What if I am cut out for greatness in this life while others feel like they cannot even begin to keep up? And see so many others deprive themselves of their true greatness because of fear, doubts, insecurities and lack of love. I know that I need tons of zen to balance out the crazy and be healthy. Body, mind, spirit and nature healthy. Is my desire for greatness great enough?
What if I am too hippie for some and not spiritual enough for others? Too eco-friendly. Not crunchy enough. Yet willing to share my beliefs in quiet ways: emotionally connecting with others, being honest and admitting when I am wrong, and feeding my soul with my deep love for fitness and nature. And through pursuing my dreams and seeking self-confidence.
This is what a desire to be great means to me. And it is so much better than mediocre.

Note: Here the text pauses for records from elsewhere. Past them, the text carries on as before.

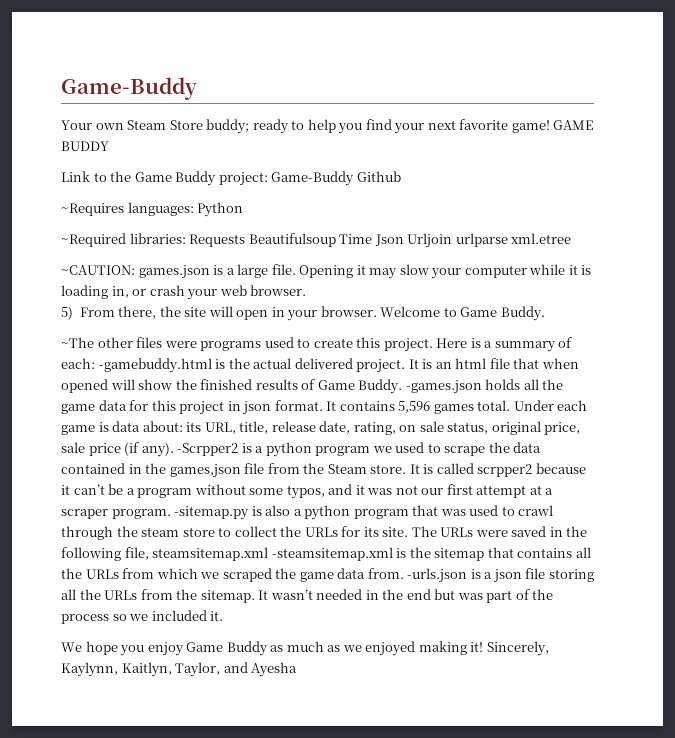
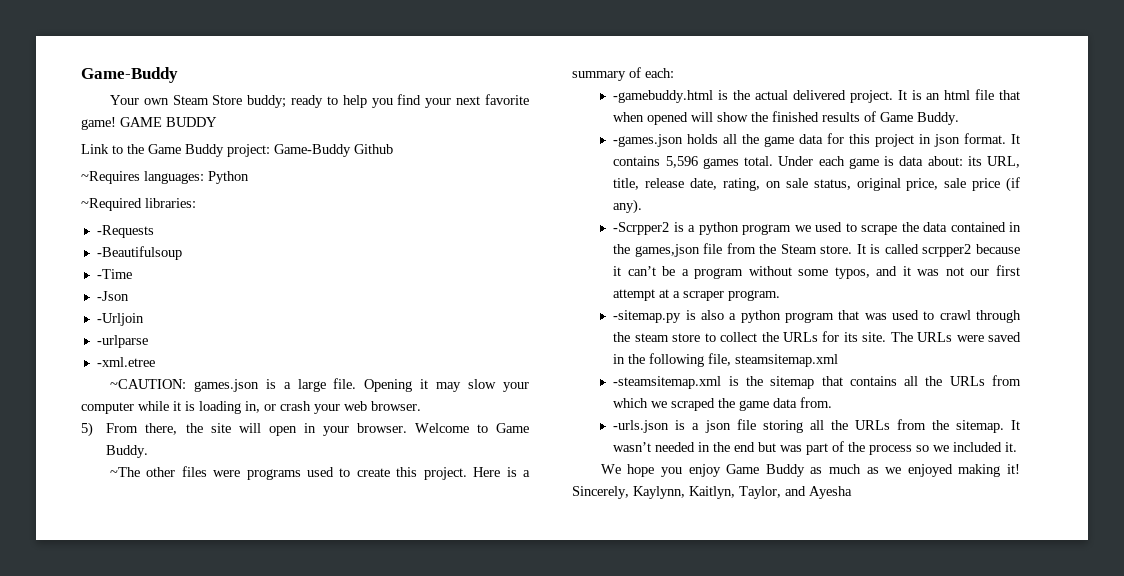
- ~Required libraries: Requests Beautifulsoup Time Json Urljoin urlparse xml.etree
+ ~Required libraries:
+ -Requests
+ -Beautifulsoup
+ -Time
+ -Json
+ -Urljoin
+ -urlparse
+ -xml.etree
- Here is a summary of each: -gamebuddy.html is the actual delivered project.
+ Here is a summary of each:
+ -gamebuddy.html is the actual delivered project.
- It is an html file that when opened will show the finished results of Game Buddy. -games.json holds all the game data for this project in json format.
+ It is an html file that when opened will show the finished results of Game Buddy.
+ -games.json holds all the game data for this project in json format.
- Under each game is data about: its URL, title, release date, rating, on sale status, original price, sale price (if any). -Scrpper2 is a python program we used to scrape the data contained in the games,json file from the Steam store.
+ Under each game is data about: its URL, title, release date, rating, on sale status, original price, sale price (if any).
+ -Scrpper2 is a python program we used to scrape the data contained in the games,json file from the Steam store.
- It is called scrpper2 because it can’t be a program without some typos, and it was not our first attempt at a scraper program. -sitemap.py is also a python program that was used to crawl through the steam store to collect the URLs for its site.
+ It is called scrpper2 because it can’t be a program without some typos, and it was not our first attempt at a scraper program.
+ -sitemap.py is also a python program that was used to crawl through the steam store to collect the URLs for its site.
- The URLs were saved in the following file, steamsitemap.xml -steamsitemap.xml is the sitemap that contains all the URLs from which we scraped the game data from. -urls.json is a json file storing all the URLs from the sitemap.
+ The URLs were saved in the following file, steamsitemap.xml
+ -steamsitemap.xml is the sitemap that contains all the URLs from which we scraped the game data from.
+ -urls.json is a json file storing all the URLs from the sitemap.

And if I get married and divorced after a year and never have that large 6-bedroom house on 2 acres for my family of 5 but have a cushion of investments and a flourishing online business and a quiet little cabin in the woods with a herd of dogs. And am able to hike to the top of a mountain by myself when I’m 90-years-old without the use of a cane. And pay extra for hormone-free meat and organic vegetables and invest in taking care of the body I was given so that it will happen. Is this life and vision of greatness that I’m building for myself good enough?
What if I am a woman who delights in spending time with friends but needs time by herself to think and sometimes just wants to do what I want to do when I want to do it simply because I can. A great woman who sets high expectations and understands that she will never reach them because the bar will just continue to rise. And neither will anyone else. But I’m going to try my best to meet them any way.
What if I embrace all of the things that make me great right now and admit that I still want more? But am also grateful for all that I have, all that I’ve had, and all that I ever will have. And I still honor your right to live the life that you choose whether it be a life of mediocrity or a life of greatness. I accept that all I want is a full, rich, abundant life. A great life. A beautiful, loving, chaotic, organized life.
I think my journey to greatness is enough. And settling for a life of mediocrity is…not.